### WHAT IS BEING ASKED:
Find the line containing "만들기 귀찮다는 문제가" in the listing below; reproduce it and every line after, exactly. Skip pictures.

### MATERIAL FOR THIS EXERCISE:

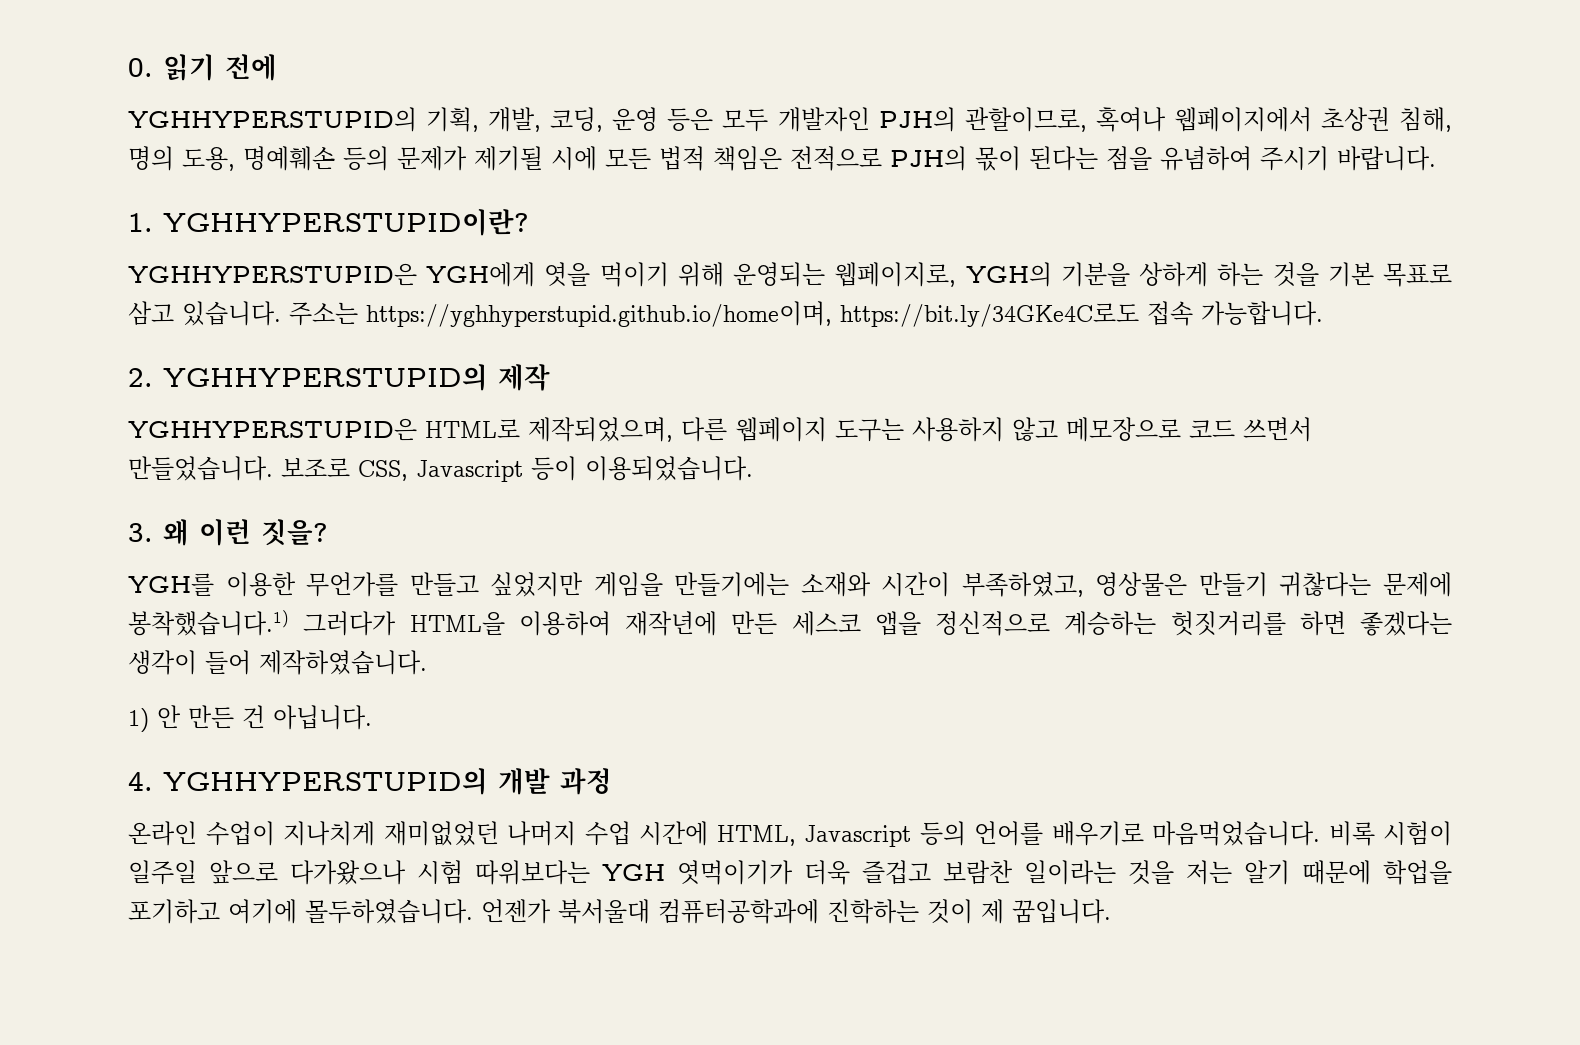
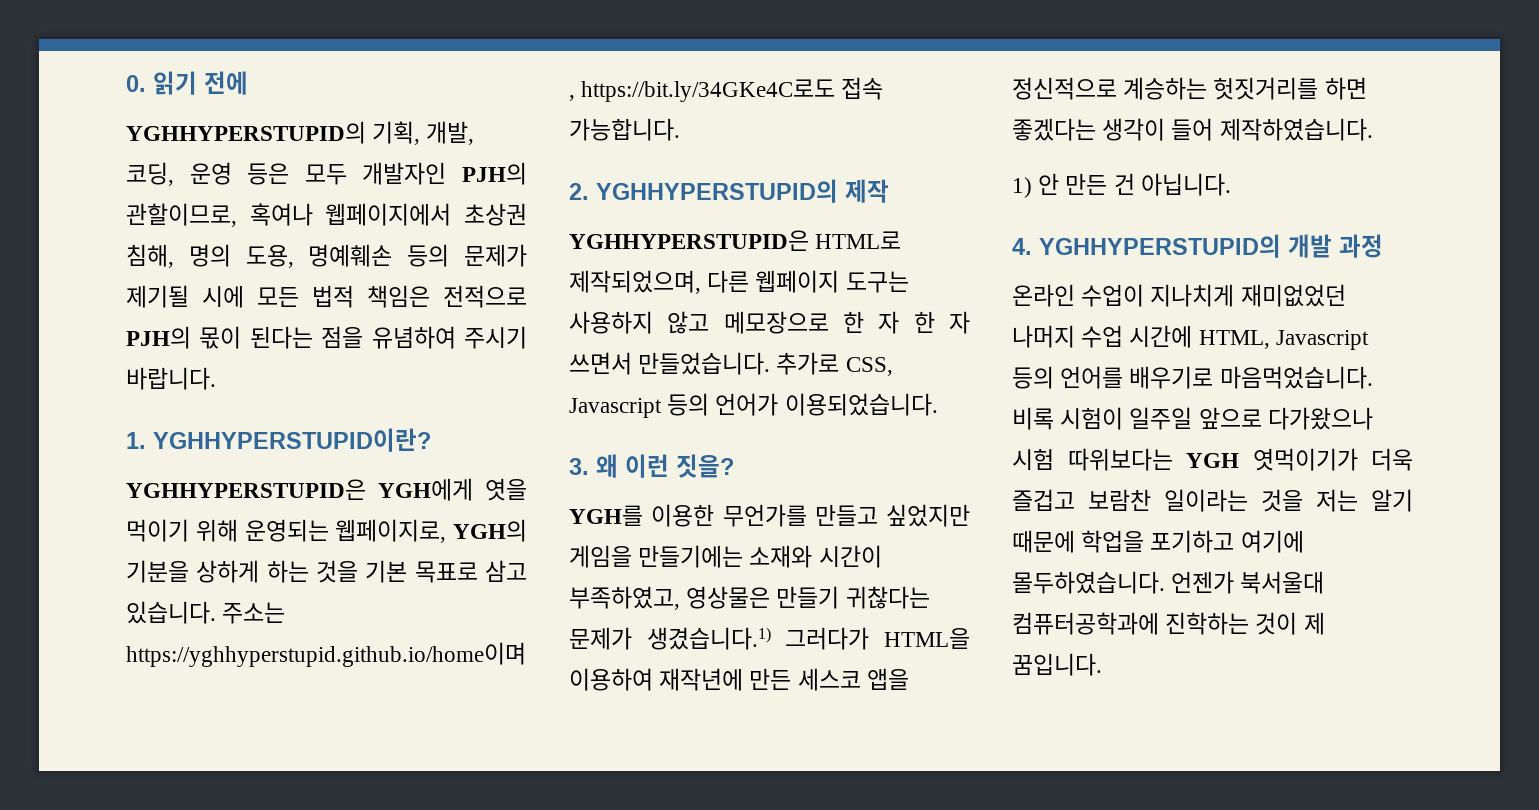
- YGHHYPERSTUPID은 HTML로 제작되었으며, 다른 웹페이지 도구는 사용하지 않고 메모장으로 코드 쓰면서 만들었습니다.
+ YGHHYPERSTUPID은 HTML로 제작되었으며, 다른 웹페이지 도구는 사용하지 않고 메모장으로 한 자 한 자 쓰면서 만들었습니다.
- 보조로 CSS, Javascript 등이 이용되었습니다.
+ 추가로 CSS, Javascript 등의 언어가 이용되었습니다.
- YGH를 이용한 무언가를 만들고 싶었지만 게임을 만들기에는 소재와 시간이 부족하였고, 영상물은 만들기 귀찮다는 문제에 봉착했습니다.1) 그러다가 HTML을 이용하여 재작년에 만든 세스코 앱을 정신적으로 계승하는 헛짓거리를 하면 좋겠다는 생각이 들어 제작하였습니다.
+ YGH를 이용한 무언가를 만들고 싶었지만 게임을 만들기에는 소재와 시간이 부족하였고, 영상물은 만들기 귀찮다는 문제가 생겼습니다.1) 그러다가 HTML을 이용하여 재작년에 만든 세스코 앱을 정신적으로 계승하는 헛짓거리를 하면 좋겠다는 생각이 들어 제작하였습니다.

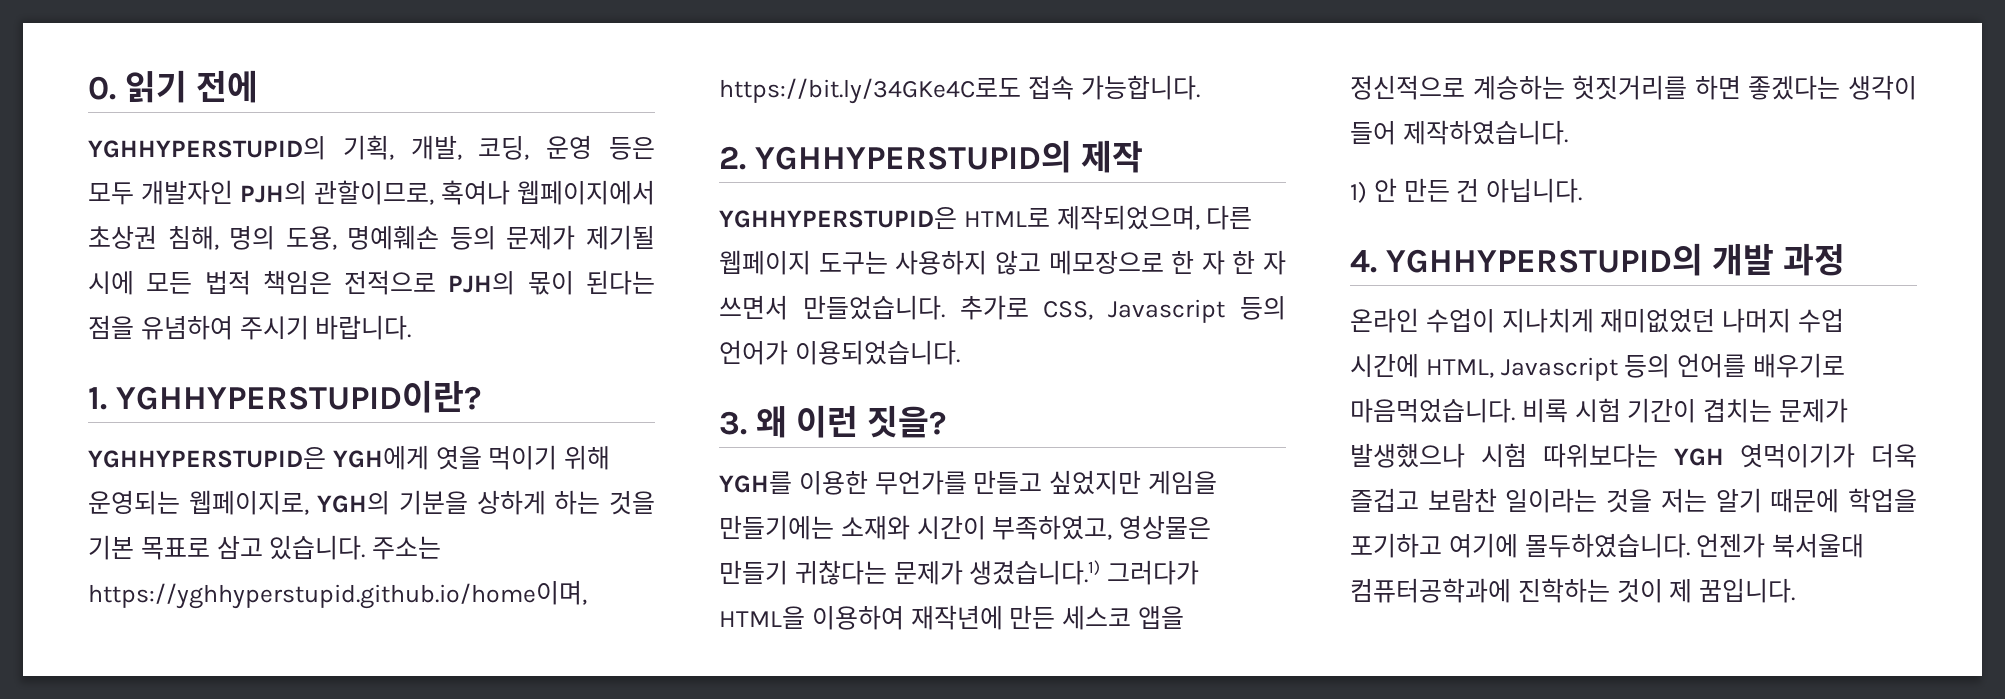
- 비록 시험이 일주일 앞으로 다가왔으나 시험 따위보다는 YGH 엿먹이기가 더욱 즐겁고 보람찬 일이라는 것을 저는 알기 때문에 학업을 포기하고 여기에 몰두하였습니다.
+ 비록 시험 기간이 겹치는 문제가 발생했으나 시험 따위보다는 YGH 엿먹이기가 더욱 즐겁고 보람찬 일이라는 것을 저는 알기 때문에 학업을 포기하고 여기에 몰두하였습니다.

### ANSWER TO THE PROBLEM:
+ YGH를 이용한 무언가를 만들고 싶었지만 게임을 만들기에는 소재와 시간이 부족하였고, 영상물은 만들기 귀찮다는 문제가 생겼습니다.1) 그러다가 HTML을 이용하여 재작년에 만든 세스코 앱을 정신적으로 계승하는 헛짓거리를 하면 좋겠다는 생각이 들어 제작하였습니다.

- 비록 시험이 일주일 앞으로 다가왔으나 시험 따위보다는 YGH 엿먹이기가 더욱 즐겁고 보람찬 일이라는 것을 저는 알기 때문에 학업을 포기하고 여기에 몰두하였습니다.
+ 비록 시험 기간이 겹치는 문제가 발생했으나 시험 따위보다는 YGH 엿먹이기가 더욱 즐겁고 보람찬 일이라는 것을 저는 알기 때문에 학업을 포기하고 여기에 몰두하였습니다.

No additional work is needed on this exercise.